--- Work to complete ---
Go through the records and give the number of lines that include "hierarchical", with nothing else.
----------
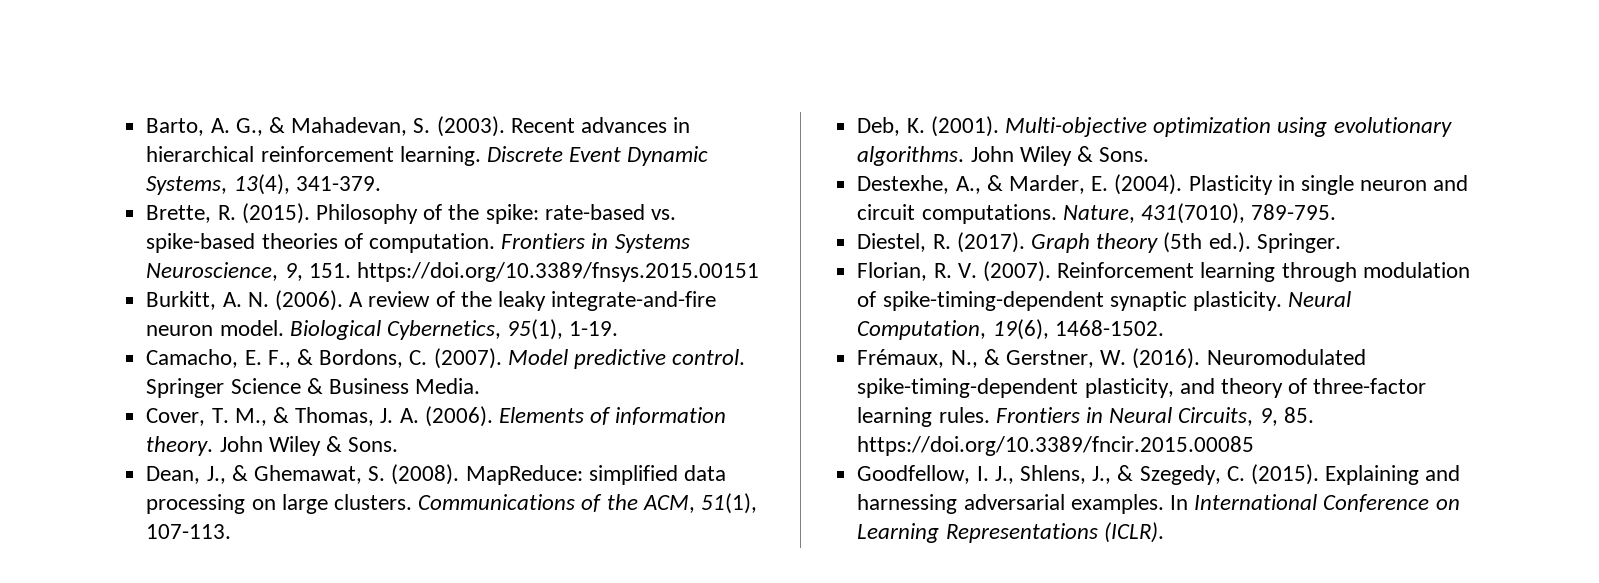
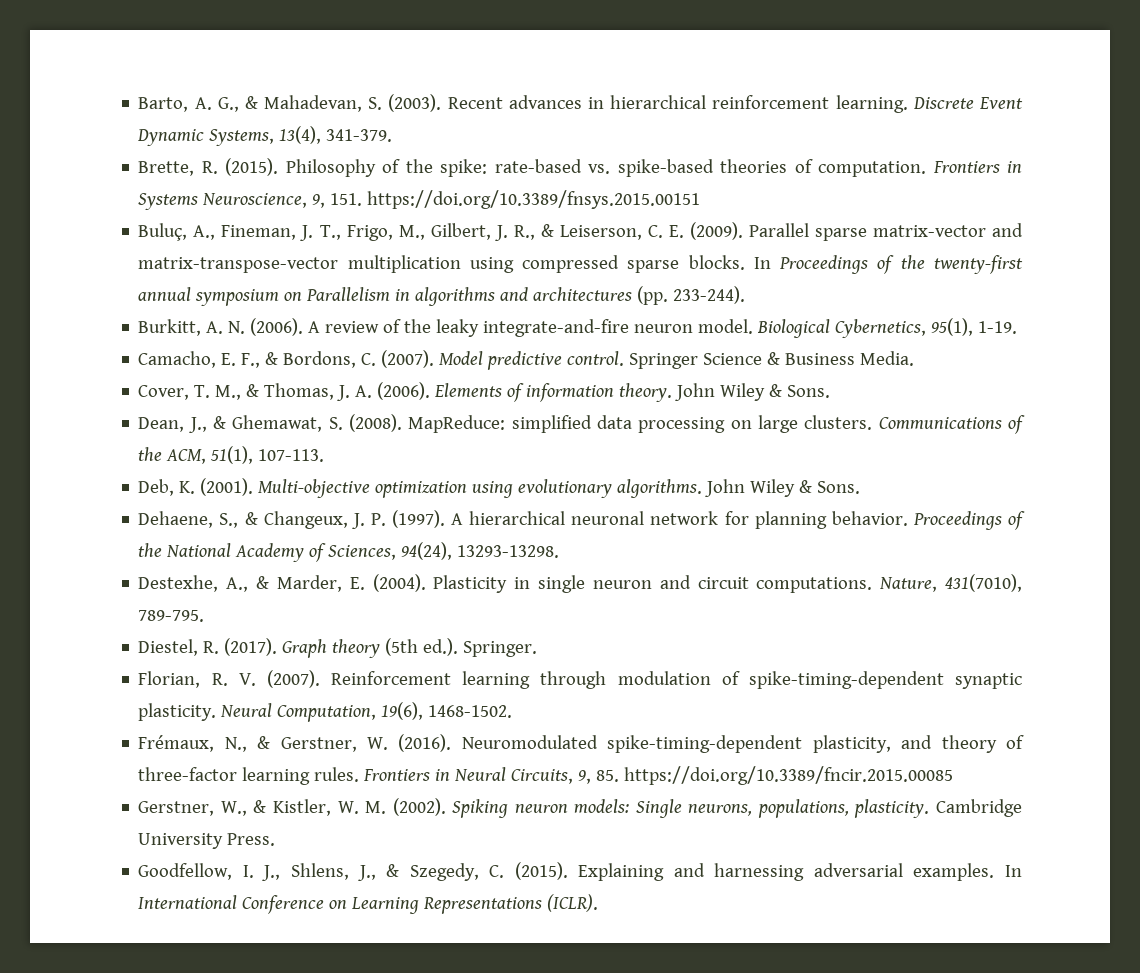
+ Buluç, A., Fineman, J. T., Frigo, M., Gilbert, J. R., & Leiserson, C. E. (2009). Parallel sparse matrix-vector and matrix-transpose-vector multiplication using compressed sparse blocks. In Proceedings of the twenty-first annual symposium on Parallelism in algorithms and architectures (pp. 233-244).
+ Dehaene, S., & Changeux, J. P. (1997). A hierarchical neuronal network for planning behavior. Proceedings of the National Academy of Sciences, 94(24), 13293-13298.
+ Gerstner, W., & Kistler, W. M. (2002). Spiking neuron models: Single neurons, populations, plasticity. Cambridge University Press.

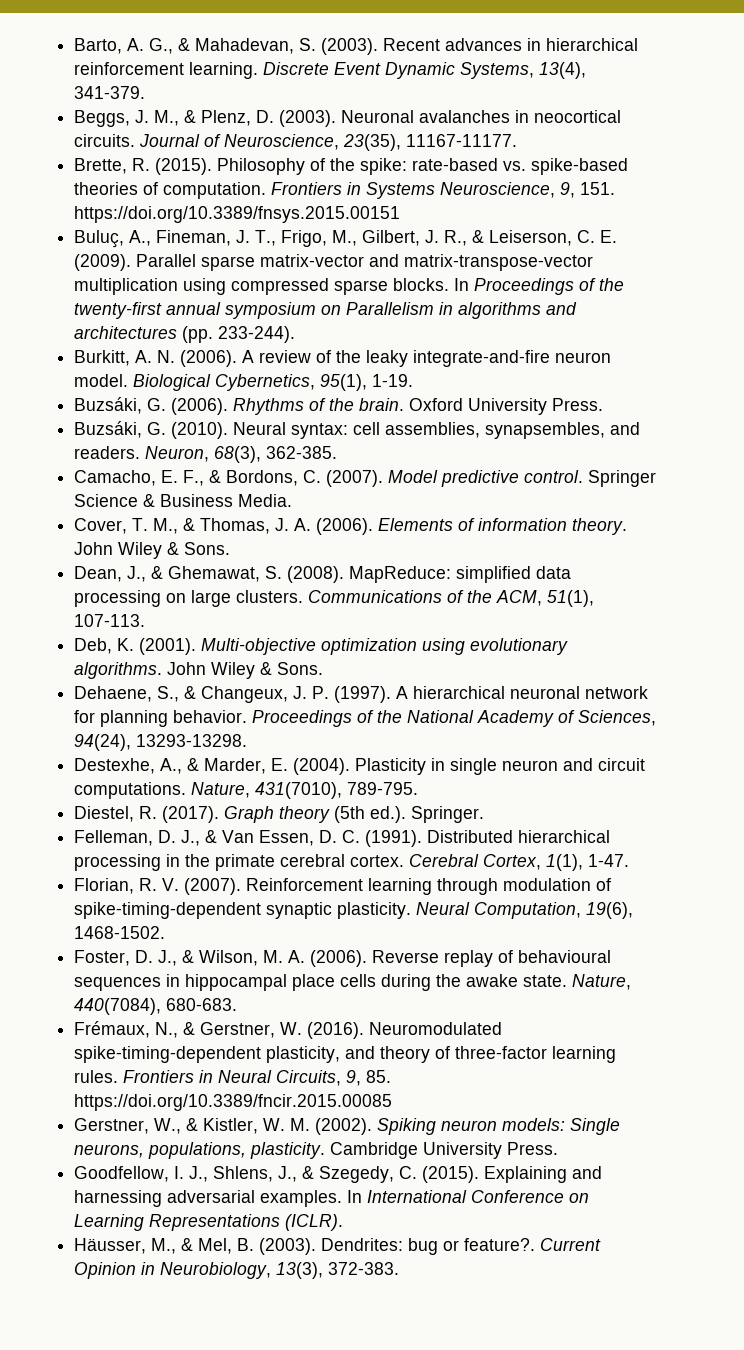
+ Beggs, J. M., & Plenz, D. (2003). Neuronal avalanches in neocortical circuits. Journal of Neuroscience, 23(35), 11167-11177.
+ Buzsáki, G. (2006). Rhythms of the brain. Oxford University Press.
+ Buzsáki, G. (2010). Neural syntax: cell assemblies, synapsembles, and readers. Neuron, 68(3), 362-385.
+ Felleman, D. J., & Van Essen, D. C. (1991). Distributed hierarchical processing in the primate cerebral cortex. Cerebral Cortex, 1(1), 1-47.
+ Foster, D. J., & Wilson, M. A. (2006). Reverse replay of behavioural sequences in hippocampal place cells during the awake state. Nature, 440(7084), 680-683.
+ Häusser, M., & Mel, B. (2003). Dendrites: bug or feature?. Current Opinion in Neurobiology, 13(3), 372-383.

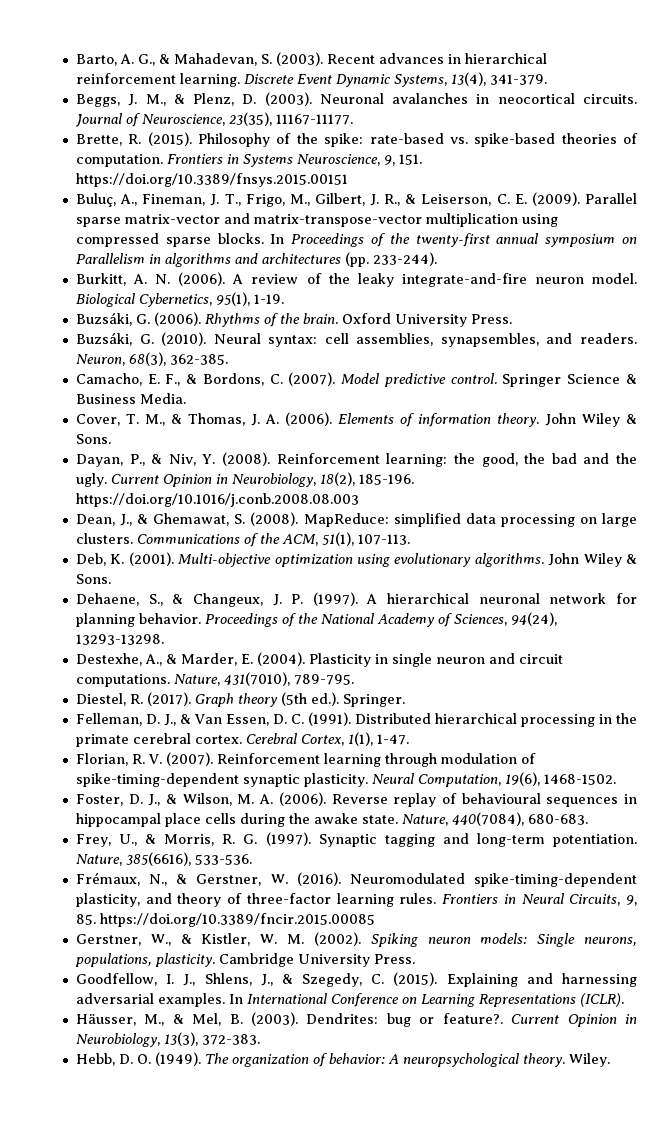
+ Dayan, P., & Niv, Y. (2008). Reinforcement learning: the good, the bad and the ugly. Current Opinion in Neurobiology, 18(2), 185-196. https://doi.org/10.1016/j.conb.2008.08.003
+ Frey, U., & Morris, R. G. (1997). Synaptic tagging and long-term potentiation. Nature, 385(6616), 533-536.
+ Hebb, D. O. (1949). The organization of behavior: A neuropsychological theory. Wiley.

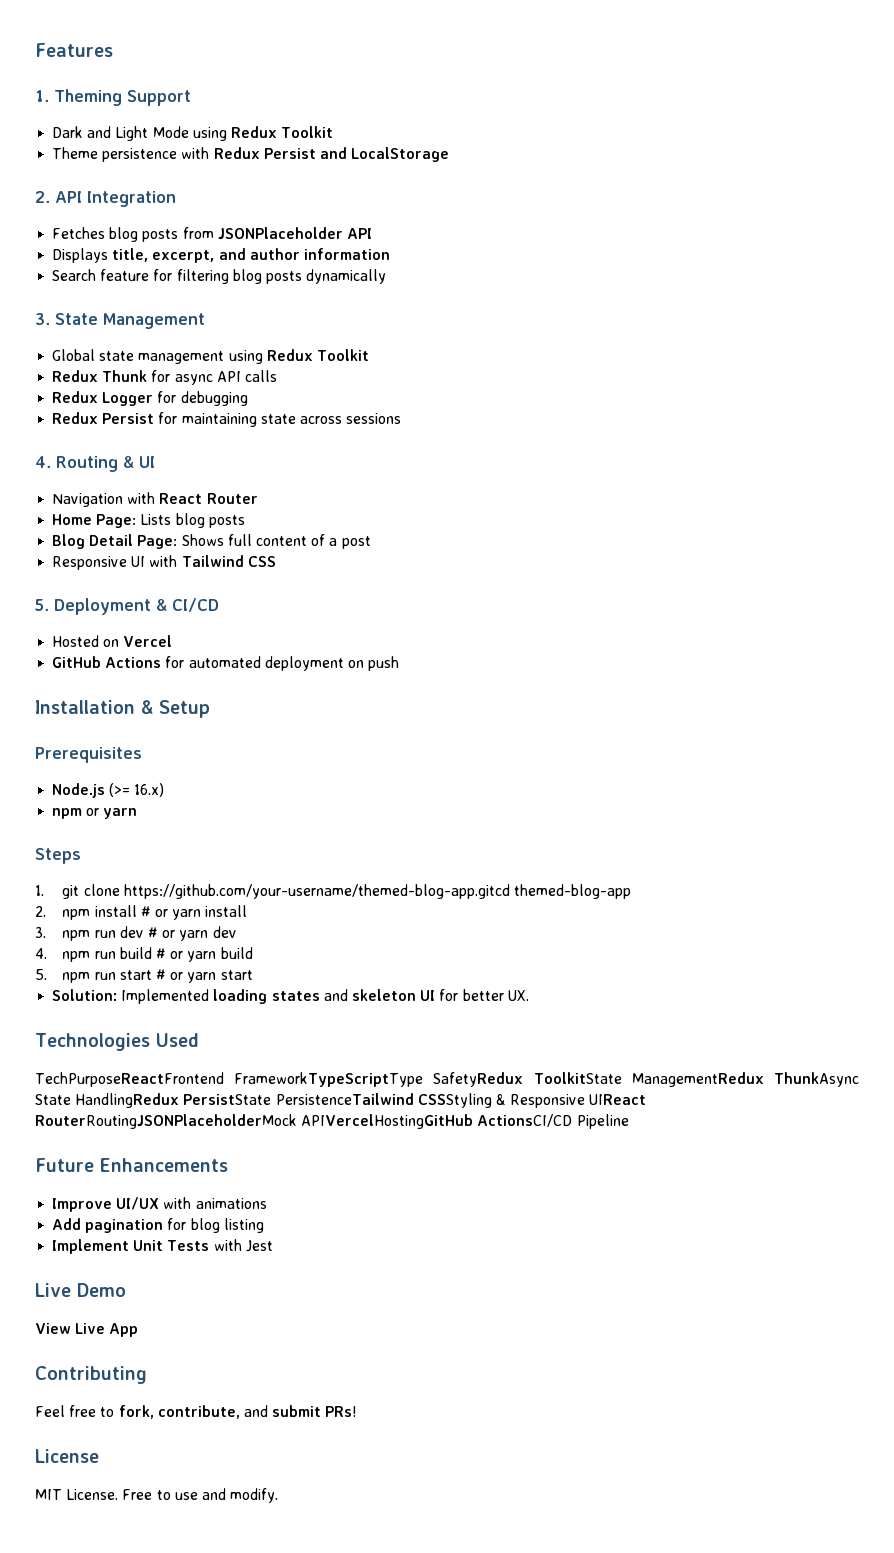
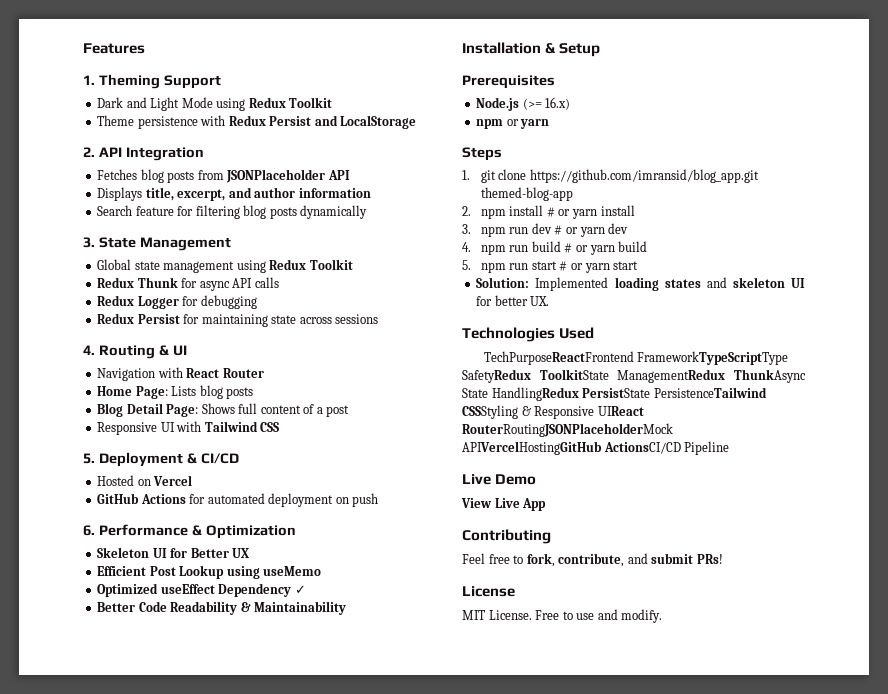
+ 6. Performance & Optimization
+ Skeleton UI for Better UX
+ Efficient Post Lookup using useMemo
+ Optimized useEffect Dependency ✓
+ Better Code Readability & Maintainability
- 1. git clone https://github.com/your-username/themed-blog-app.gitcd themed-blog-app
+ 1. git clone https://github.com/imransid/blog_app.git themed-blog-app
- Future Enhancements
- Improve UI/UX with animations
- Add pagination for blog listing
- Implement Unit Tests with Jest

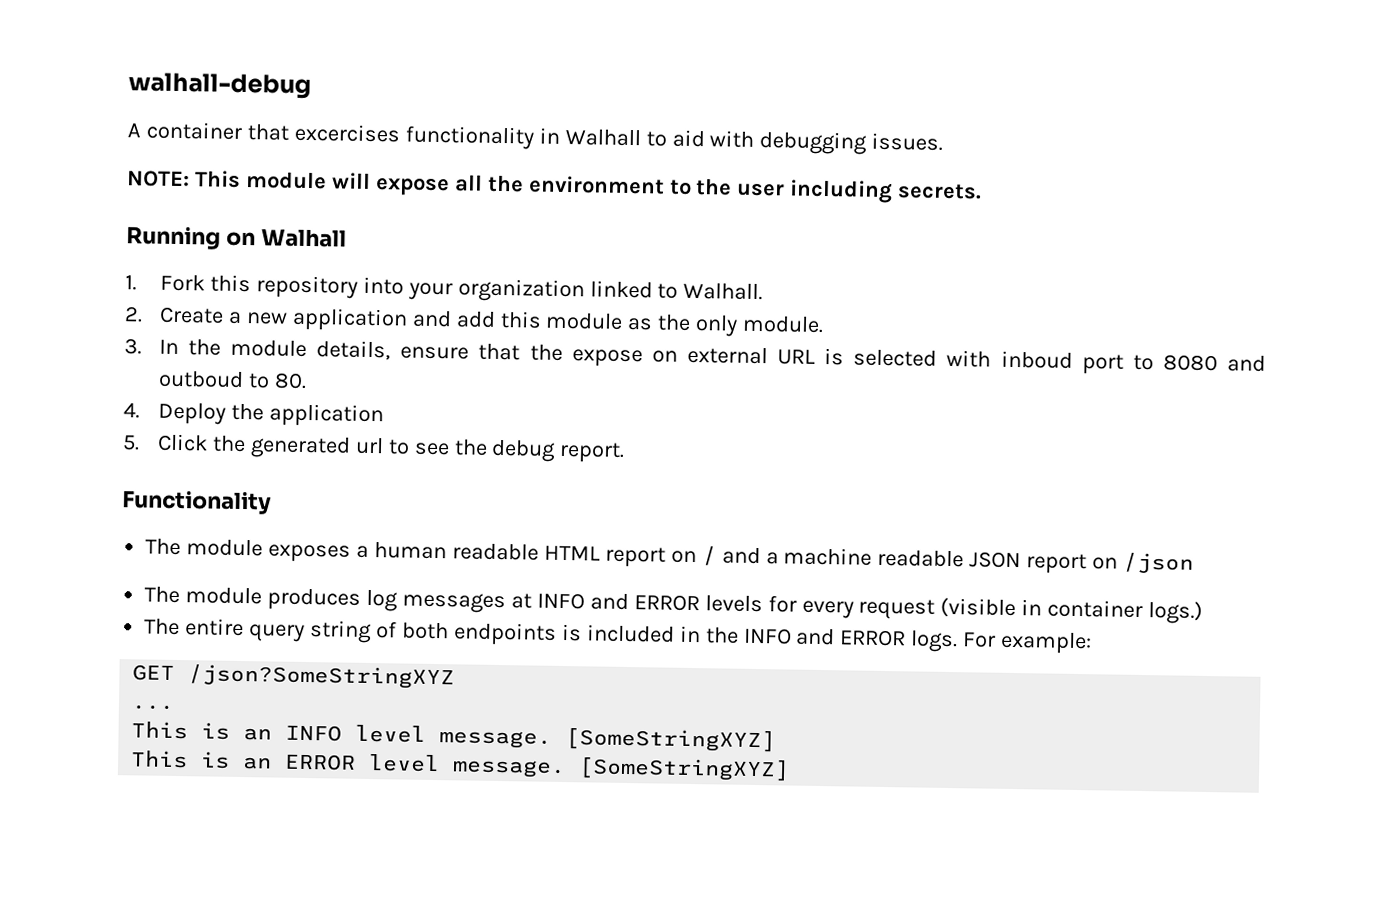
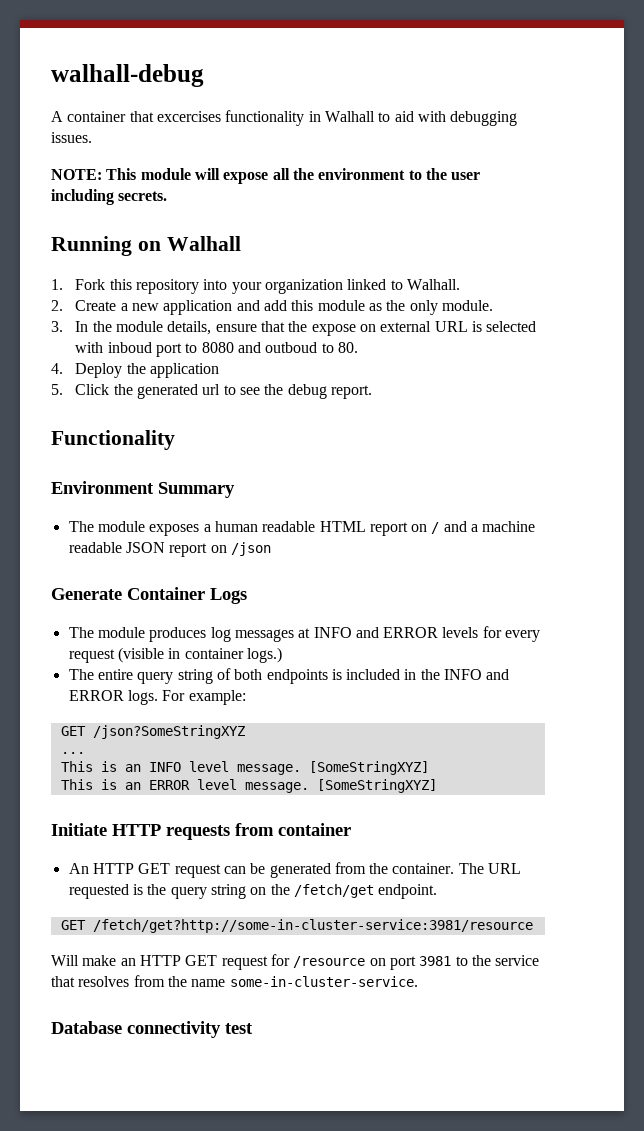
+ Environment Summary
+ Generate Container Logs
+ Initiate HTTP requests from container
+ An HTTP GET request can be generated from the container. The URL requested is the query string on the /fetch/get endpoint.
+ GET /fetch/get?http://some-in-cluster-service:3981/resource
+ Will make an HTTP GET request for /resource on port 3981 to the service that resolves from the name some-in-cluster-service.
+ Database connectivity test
----------
--- Answer ---
2